►

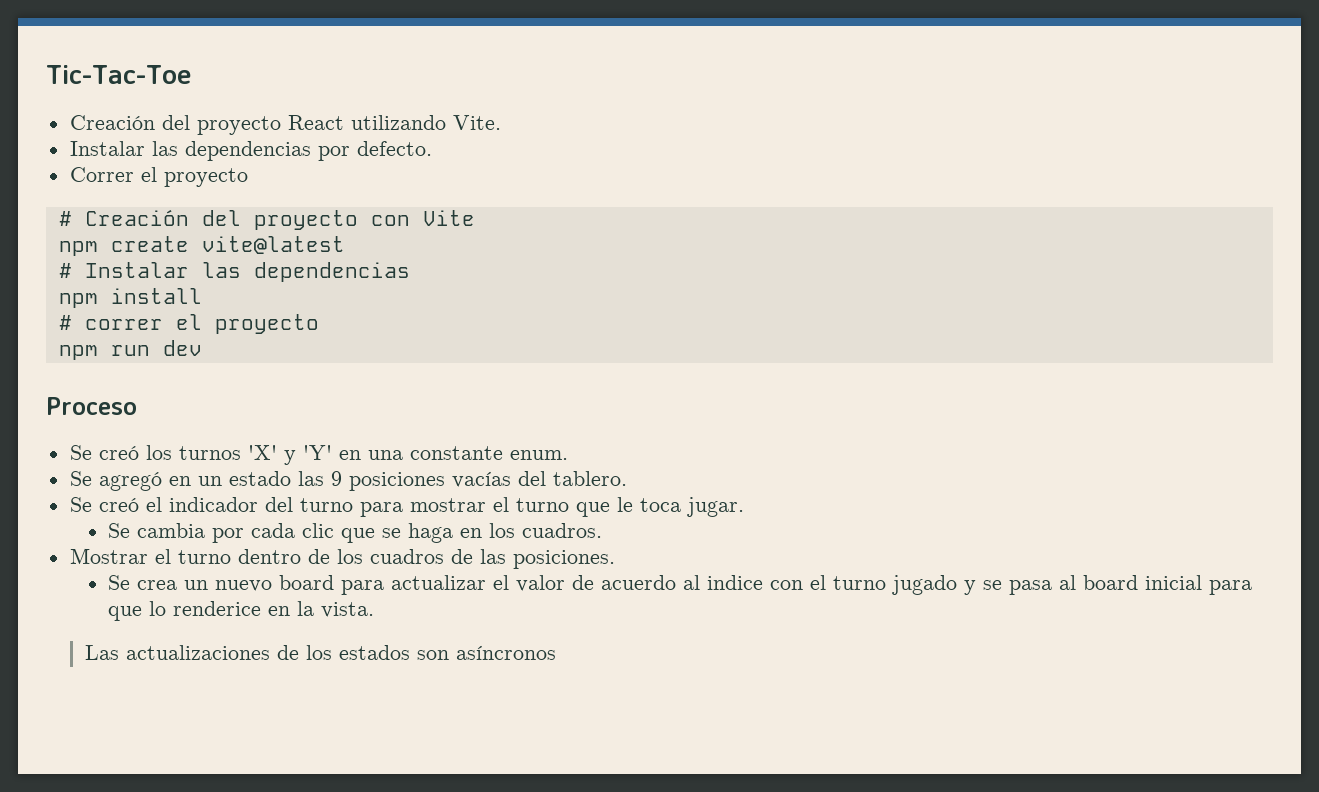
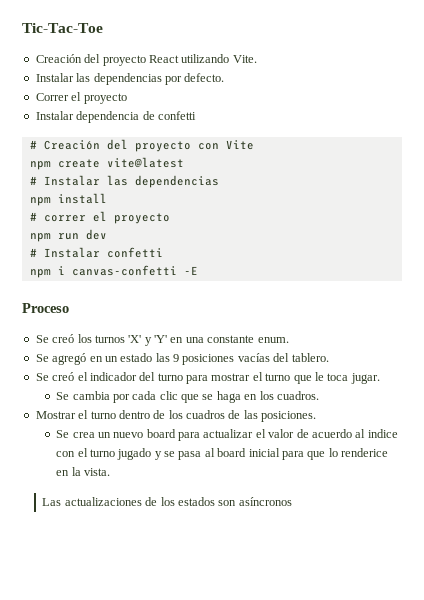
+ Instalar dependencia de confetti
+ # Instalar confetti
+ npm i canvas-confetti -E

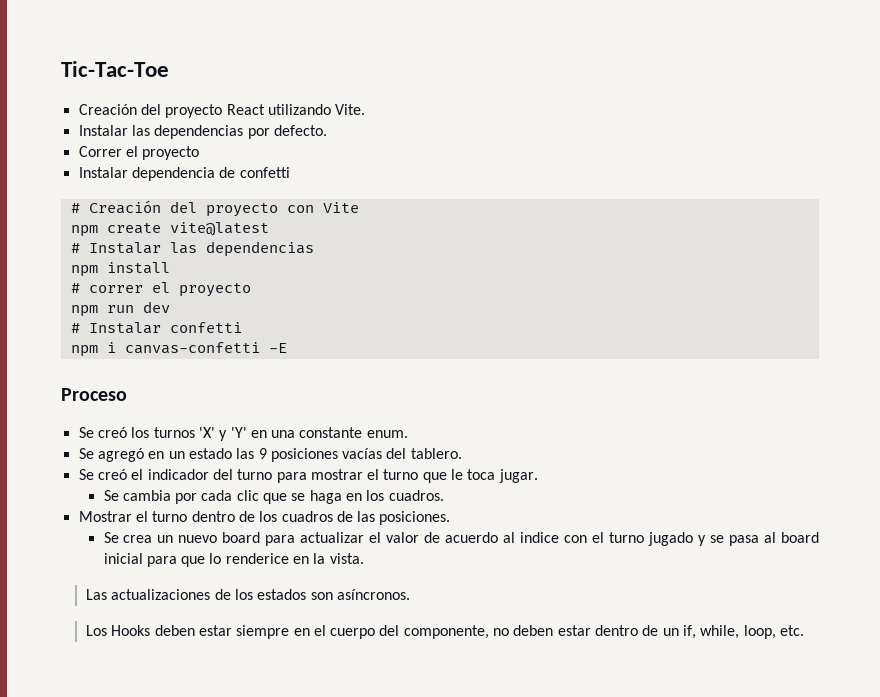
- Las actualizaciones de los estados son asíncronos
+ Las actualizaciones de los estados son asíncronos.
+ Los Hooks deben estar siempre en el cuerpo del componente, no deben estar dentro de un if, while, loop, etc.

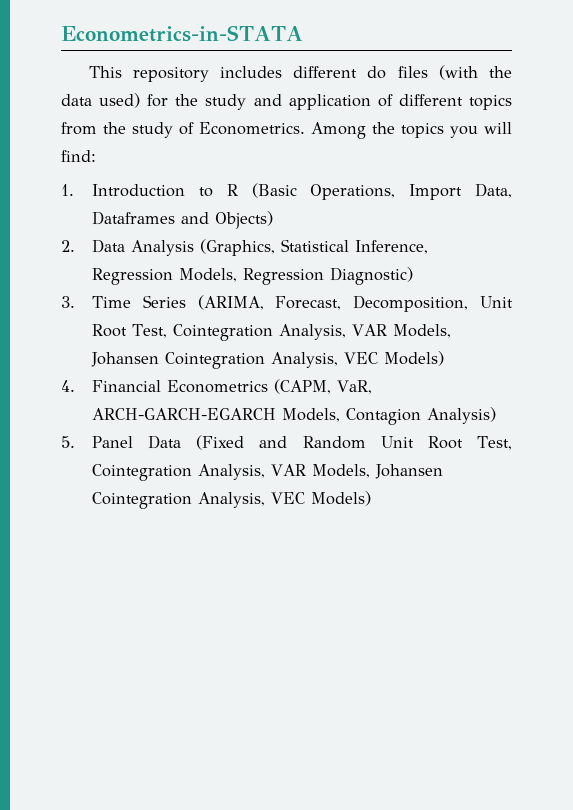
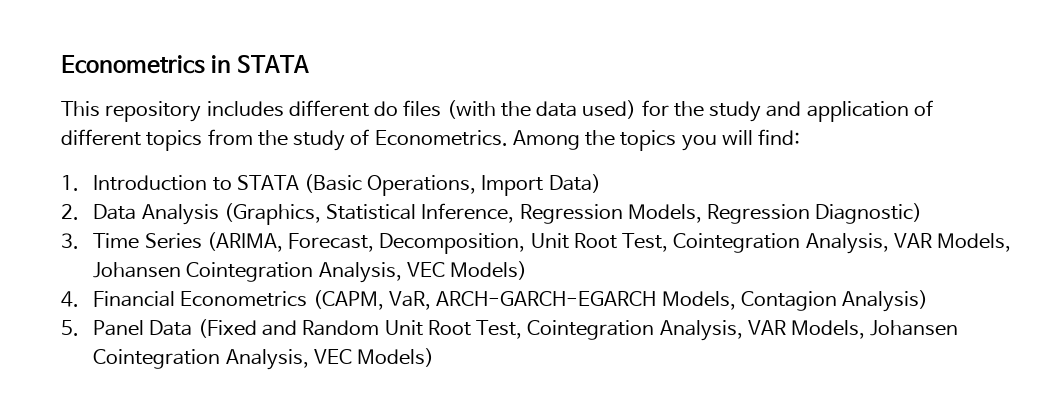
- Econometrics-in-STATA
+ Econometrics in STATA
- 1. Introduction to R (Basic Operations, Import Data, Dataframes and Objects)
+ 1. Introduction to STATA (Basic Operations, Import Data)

◄

Give back exactly the lines that run from the line with "- Econometrics-in-STATA" through the close of the material, counting both ends, and nothing more.

REPLY:
- Econometrics-in-STATA
+ Econometrics in STATA
- 1. Introduction to R (Basic Operations, Import Data, Dataframes and Objects)
+ 1. Introduction to STATA (Basic Operations, Import Data)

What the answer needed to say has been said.